Rich Weyrich, the county's prosecuting attorney, said Tuesday the boy's actions on Aug. 2 "fit the definition of recklessness" and he will likely be charged with first-degree manslaughter. The boy from Concrete could face up to nine months in juvenile detention if convicted as charged, prosecutors said.
Weyrich said charges would be filed against the boy on Thursday or Friday.
More than 5,200 "big game" hunting licenses have been issued by the state in the first seven months of this year to children age 15 and younger, and that number is expected to grow during the fall hunting season.
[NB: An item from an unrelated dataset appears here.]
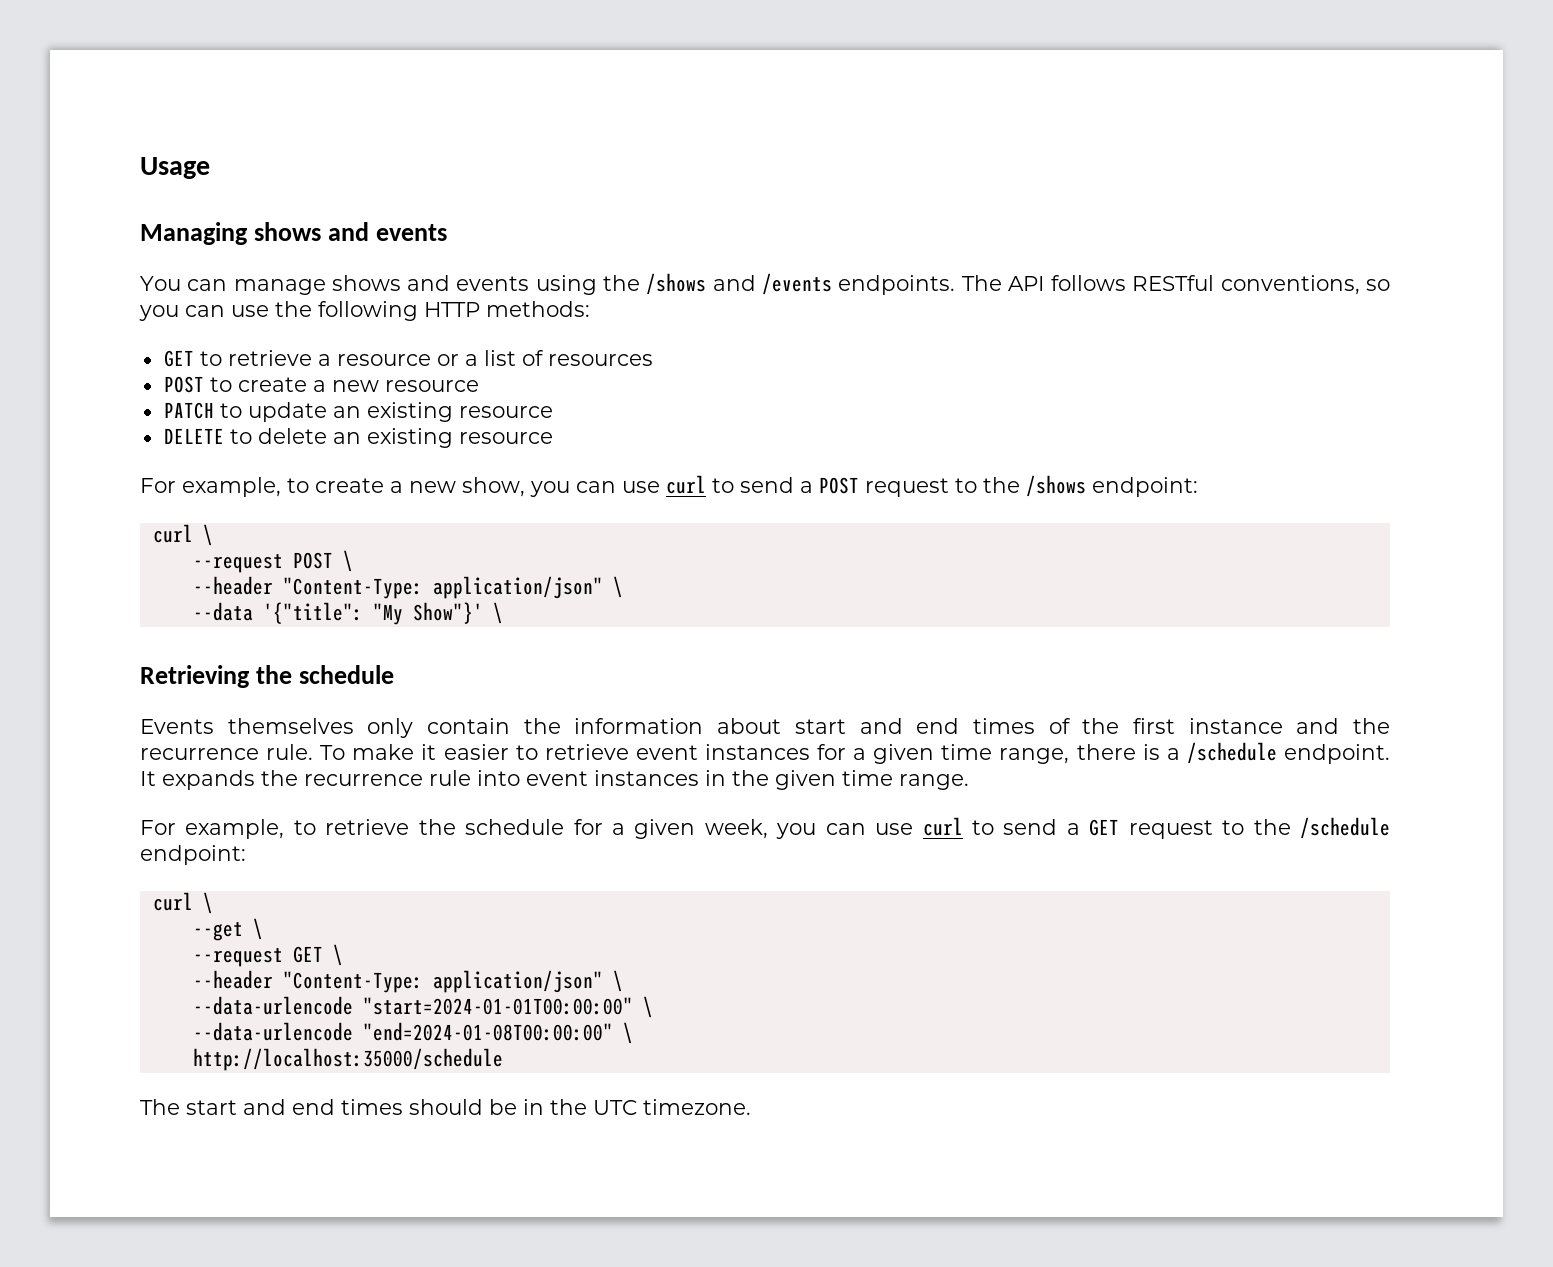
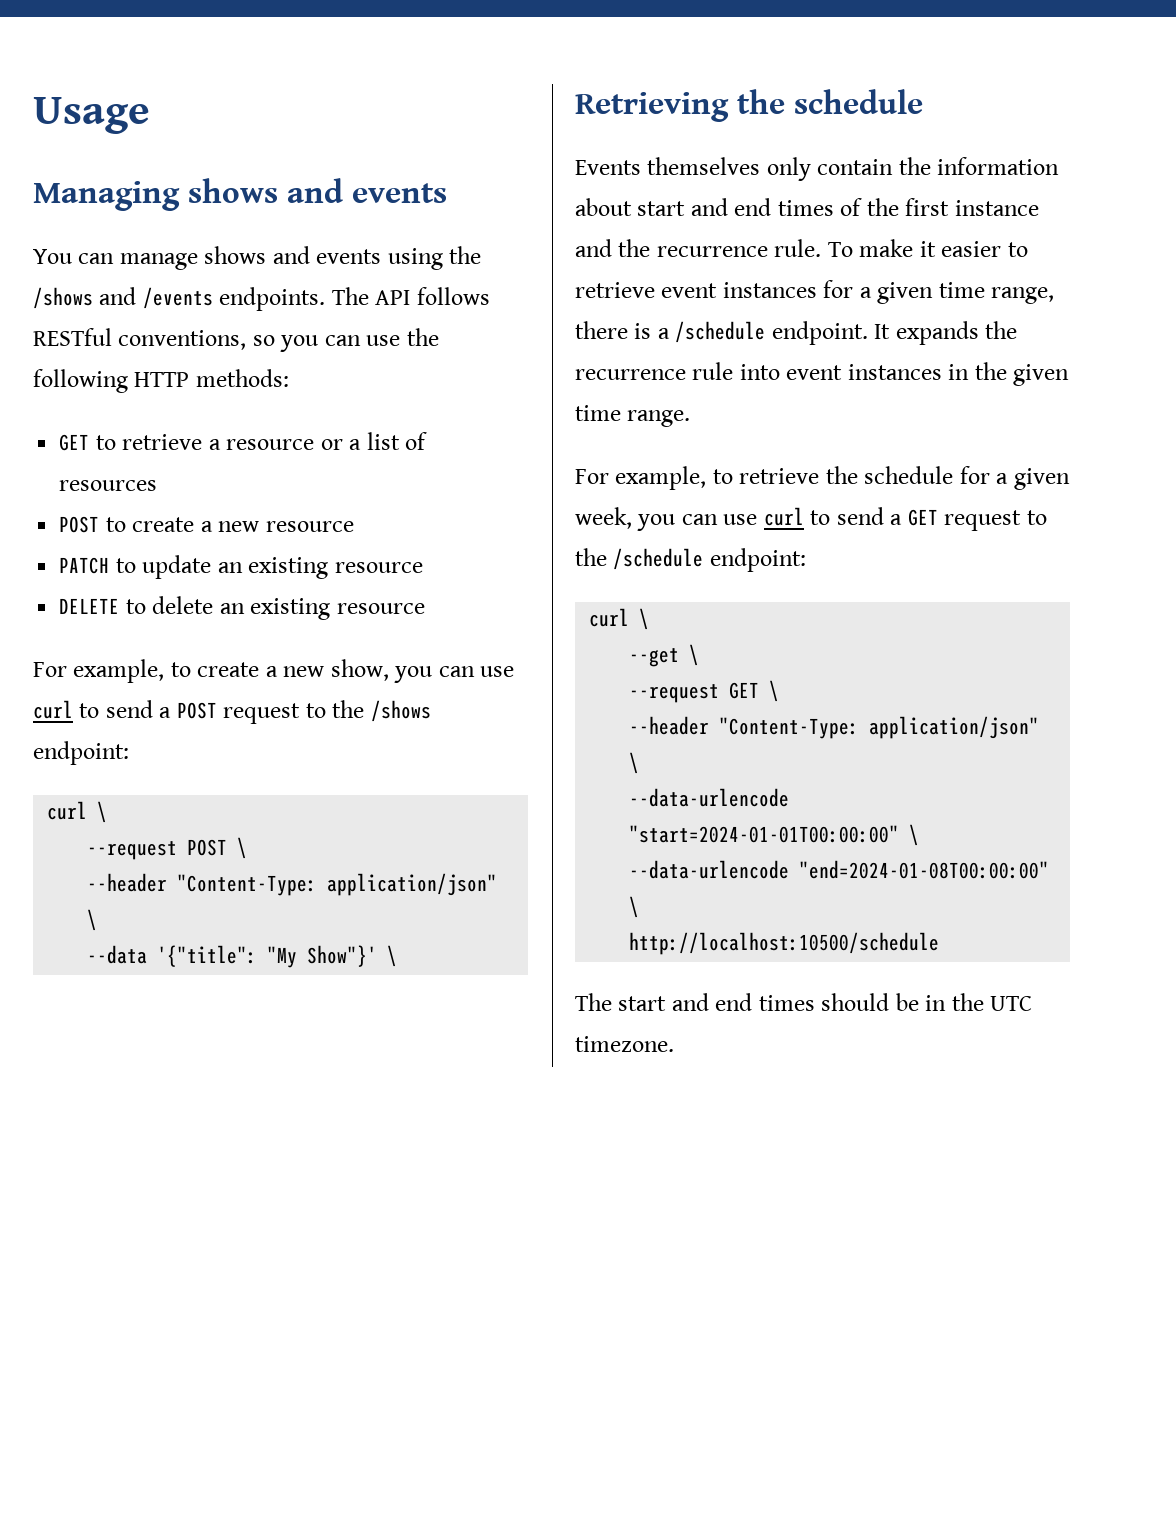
- http://localhost:35000/schedule
+ http://localhost:10500/schedule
More than 600 of those licenses were awarded to kids 10 and under, state records show. And statewide, there are more than 50 "big game" licenses granted to children 8 and younger.
In Skagit County, where the accident happened, more than 110 such licenses are held by kids 15 and younger, while in King County the number is more than 250.
The 14-year-old boy was hunting bear with his 16-year-old brother when the shooting occurred. Pamela Almli, 54, an experienced hiker from the Snohomish County community of Oso, was shot in the head on a marked hiking trail as she bent over to put an item into her backpack.